TTM is more than the listed stages of change. There are 10+ processes of change but I'll let you read about those on your own.
Two of the key outcomes for TTM are Decisional Balance and Self Efficacy.
The idea is that the balance sheet of Pros and Cons are tipped in favor of the new behaviour. This is forming a new attitude and internal dialogue.
The Self-Efficacy is the measure of how consistently do they chose the new behaviour instead of relapsing to old behaviours in times of stress or tight deadlines. How well does the Decisional Balance stand up when there are new cons thrown at it?
This is where the coach comes in for those times when someone is unsure or at risk, they will seek guidance on "Why are we writing tests?" or "I have a tight deadline, can I skip writing these tests?"
Remind them of the short term deadline versus the long term benefits of automating the work. Often management use the "I'm the boss" card and engineer forget they have a responsibility to build robust systems.
Of course there is a pragmatic trade-off, but the push back from engineering has to be more than zero.
Next we will talk about how the TTM stages of change map to ADKAR scores.
The ADKAR score is away of assessing where someone is at in the stages of change.
- Awareness of the need to change.
- Desire to support the change.
- Knowledge of how to change.
- Ability to demonstrate skills and behaviours.
- Reinforcement to make the change.
The idea being to rate each of these five aspects on a scale of 1-5 and if any are a 3 or lower stop there.
- I am aware I drink too much coffee (5),
- I do not desire to change my coffee behaviours (1)
- I know how to change my coffee consumption behaviour (4)
- I have previously demonstrated skills to change coffee consumption over 9 months (4)

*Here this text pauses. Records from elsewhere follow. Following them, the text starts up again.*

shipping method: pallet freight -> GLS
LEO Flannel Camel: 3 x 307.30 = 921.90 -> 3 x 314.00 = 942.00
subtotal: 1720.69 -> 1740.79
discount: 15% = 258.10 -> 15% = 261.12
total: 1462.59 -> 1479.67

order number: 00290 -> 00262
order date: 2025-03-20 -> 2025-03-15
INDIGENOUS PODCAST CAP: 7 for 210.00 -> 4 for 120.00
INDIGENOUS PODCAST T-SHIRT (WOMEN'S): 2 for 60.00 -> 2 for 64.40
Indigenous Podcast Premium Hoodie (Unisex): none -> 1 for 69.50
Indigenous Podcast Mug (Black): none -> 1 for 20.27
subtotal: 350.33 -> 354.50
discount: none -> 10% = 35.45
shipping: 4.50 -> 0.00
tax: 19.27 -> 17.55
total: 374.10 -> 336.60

- I have no accountability to reinforce that behaviour right now (1).
Focusing on giving me knowledge and skills to reduce my coffee consumption won't make a difference because an earlier score is low. I have no desire....

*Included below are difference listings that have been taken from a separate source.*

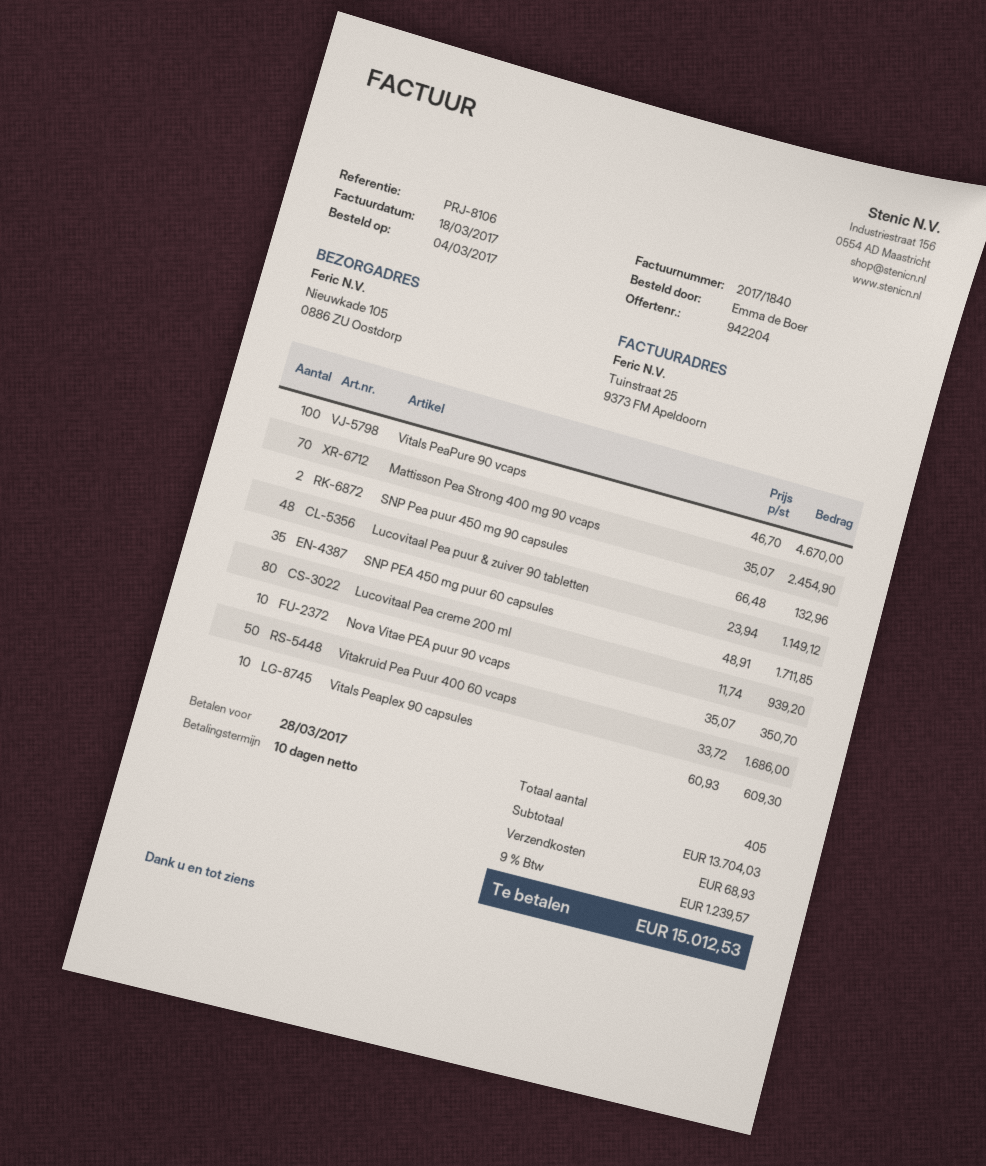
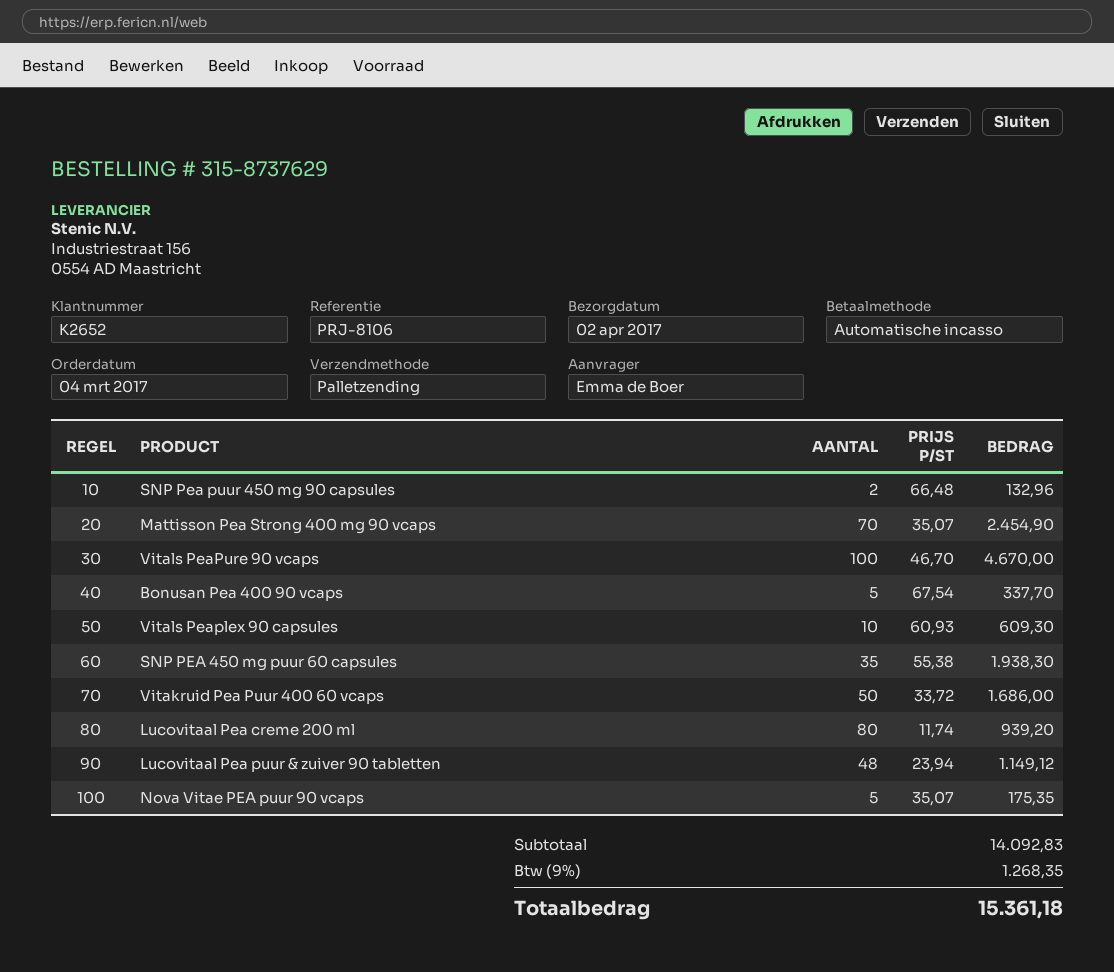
SNP PEA 450 mg puur 60 capsules: 35 x 48.91 = 1711.85 -> 35 x 55.38 = 1938.30
Nova Vitae PEA puur 90 vcaps: 10 x 35.07 = 350.70 -> 5 x 35.07 = 175.35
Bonusan Pea 400 90 vcaps: none -> 5 x 67.54 = 337.70
subtotal: 13704.03 -> 14092.83
shipping: 68.93 -> none
tax: 9% = 1239.57 -> 9% = 1268.35
total: 15012.53 -> 15361.18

Lucky for me, my team had seen enough issues creep into production AND manual testing was time consuming and painful. They had also seen, by example, the momentum I had developing the new library thus far with automated testing.
So they score high for awareness and desire.
So the workshop was designed to seed them with knowledge.
The homework task was designed to give them opportunity to demonstrate ability.
The code review sessions were designed to reinforce the knowledge, skills and behaviours.
So let's just say that if they were not aware or did not desire change...
That is a much harder problem to solve and worthy of another blog post when the day comes that I run into that.
As I have mentioned a few times, we tripled the number of unique contributors to our core library. We smashed out a block of work and everyone has made meaningful contributions and tests on code that is now in production. Not just toy examples but meaningful contributions.
You also see that we had multiple releases in the same day sometimes. This sort of cadence was previously unheard of!
The team has come to embrace the sense of security the test automation provides as it goes green reinforcing that trust and red are opportunities to catch defects before they hit customer facing systems.
We have caught many bugs where "It worked on my computer" but not on CI because an installed dependency wasn't added to the
Pipfile for example.
We have a process for seeding new learning across the team but also a mechanism to reinforce those learnings and keep each other accountable.
I have thrown in the reading list three other books that I have had recommended to me and I'm sure have impacted me and my ability to deliver on interpersonal effectiveness:
- Radical Candor - Kim Scott
- Team of Teams - General Stanley McChrystal
- Extreme Ownership - Jocko Willink and Leif Babin
All three deal with a variety of real life situations from the battle field to the office. All are about how to handle interpersonal dynamics as well on handling conflict in a healthy and tension diffusing way.
Handy arrows to have in your quiver.
I'm always looking for recommendations around these topics to fill up my reading backlog so reach out to me on twitter or linkedin if you have suggestions on where I should read next.
Coaching and technical leadership is a really rewarding challenge that I hadn't quite expected in my career. It also requires a lot of long range thinking as the time it takes to change people's behaviours is measured in weeks and months. I have become too used to computers doing what I want in seconds and minutes.
It's also been an interesting dive into a tangent field of study of Coaching Psychology.
Have fun testing!